Der Rechnungshof bemängelte insbesondere Defizite in der Dokumentation der Akkreditierungsverfahren. Diese müsse nachvollziehbar und transparent erfolgen, um die Überprüfbarkeit in Rechtsmittelverfahren sicherzustellen. Zudem seien die Finanzierungsstrukturen der Privathochschulen nur unzureichend bewertet worden. AQ-Austria-Geschäftsführer Jürgen Petersen verwies auf Fortschritte und strukturbedingte Unterschiede in der Bewertung der Umsetzung.
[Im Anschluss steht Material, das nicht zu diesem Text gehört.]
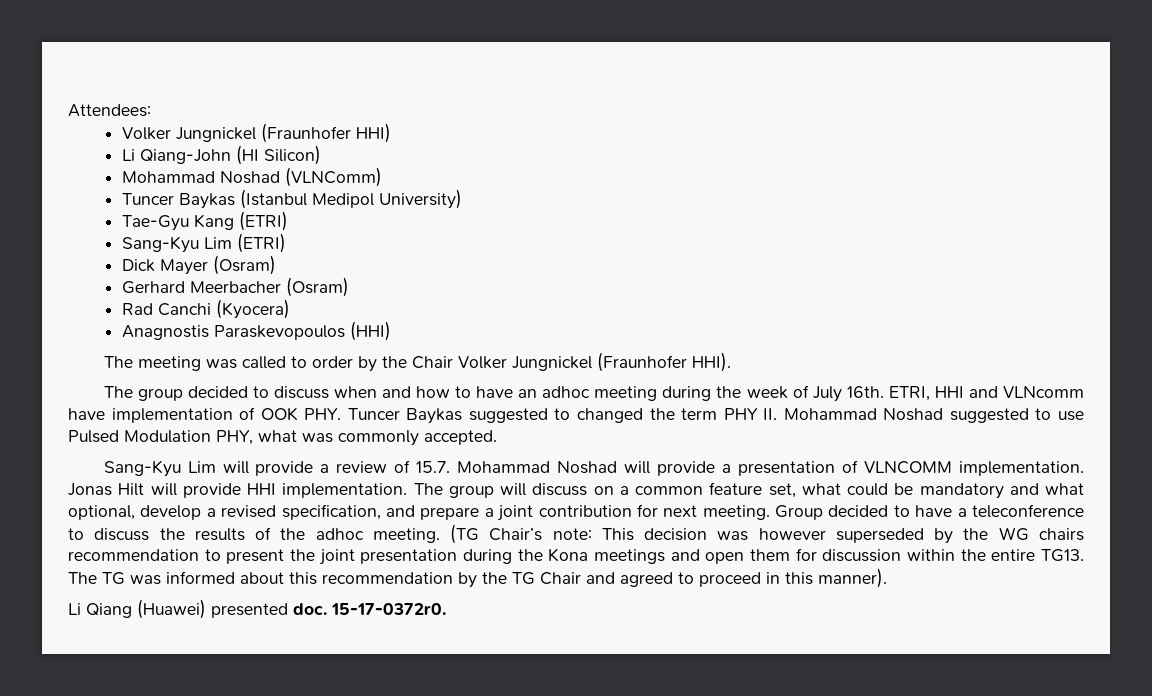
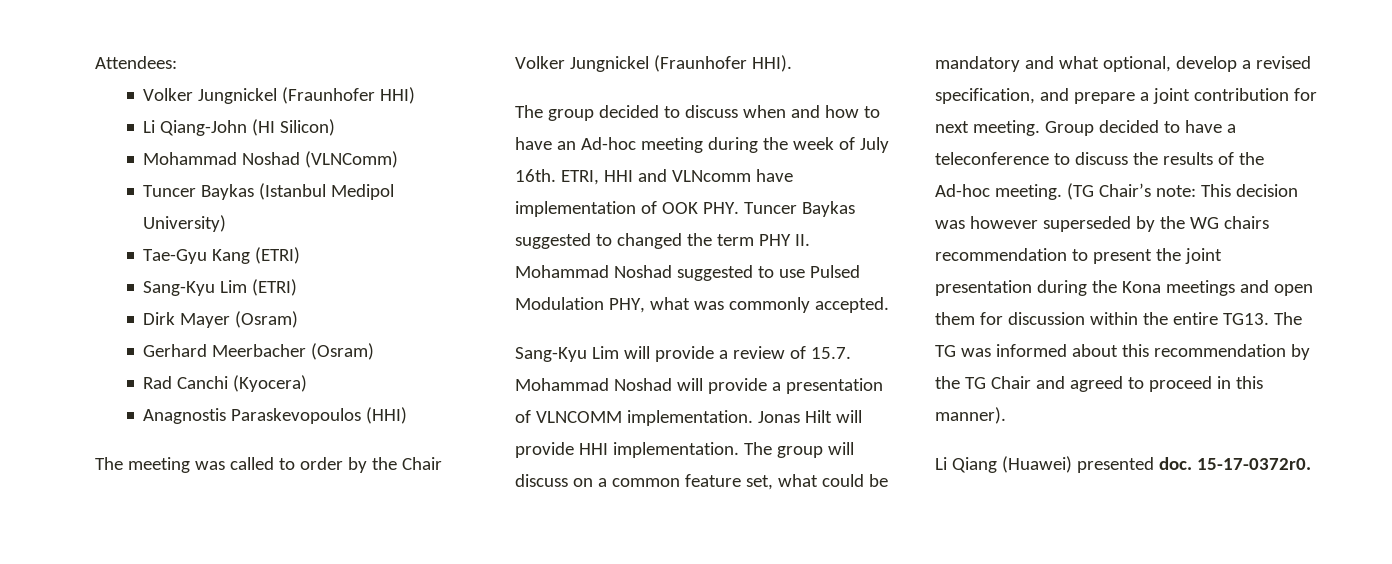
- Dick Mayer (Osram)
+ Dirk Mayer (Osram)
- The group decided to discuss when and how to have an adhoc meeting during the week of July 16th.
+ The group decided to discuss when and how to have an Ad-hoc meeting during the week of July 16th.
- Group decided to have a teleconference to discuss the results of the adhoc meeting.
+ Group decided to have a teleconference to discuss the results of the Ad-hoc meeting.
Die Agentur habe seit Vorlage des Berichts interne Umstrukturierungen vorgenommen und Verfahren gestrafft. Für das internationale Ansehen sei die Unabhängigkeit der AQ Austria essenziell.
Wissenschaftsministerin Holzleitner verteidigte das Modell einer ausgelagerten Qualitätssicherungsagentur als konform mit europäischen Standards. Dies garantiere objektive Verfahren, frei von politischem Einfluss.
Universitätsfinanzierung NEU: Wirkung bleibt begrenzt
Schließlich widmete sich der Ausschuss der Universitätsfinanzierung NEU, die 2019 eingeführt wurde. Das neue Modell basiert auf drei Säulen – Lehre, Forschung und Infrastruktur – wobei Mittel teils indikatorgestützt verteilt werden. Ziel war eine leistungsorientierte Budgetverteilung. Laut Rechnungshof hat das Ministerium jedoch ausgleichende Maßnahmen gesetzt, um finanzielle Nachteile einzelner Universitäten zu vermeiden. Diese Praxis habe dazu geführt, dass sich die Budgetanteile der Universitäten bislang kaum verändert hätten.
Der Rechnungshof fordert künftig klare Prozesse, um inflationsbedingte Entwicklungen besser abzubilden. Kritisch äußerte sich FPÖ-Abgeordneter Hammerl zur Entwicklung der prüfungsaktiven Studierenden. Wissenschaftsministerin Holzleitner kündigte an, derzeit Angebote für eine externe Evaluierung der Reform einzuholen. Ergebnisse seien Anfang 2026 zu erwarten.
Fazit: Die Debatte im Rechnungshofausschuss verdeutlicht den Reformbedarf in mehreren Schlüsselbereichen des österreichischen Hochschulwesens. Die Finanzierung und strategische Ausrichtung von Gründungsinitiativen wie INiTS, die Qualitätssicherung im privaten Hochschulsektor sowie die Wirkung der Universitätsfinanzierung NEU stehen auf dem Prüfstand. Die Empfehlungen des Rechnungshofs liefern wichtige Impulse – die Umsetzung erfordert jedoch politischen Willen und strukturelle Konsequenz.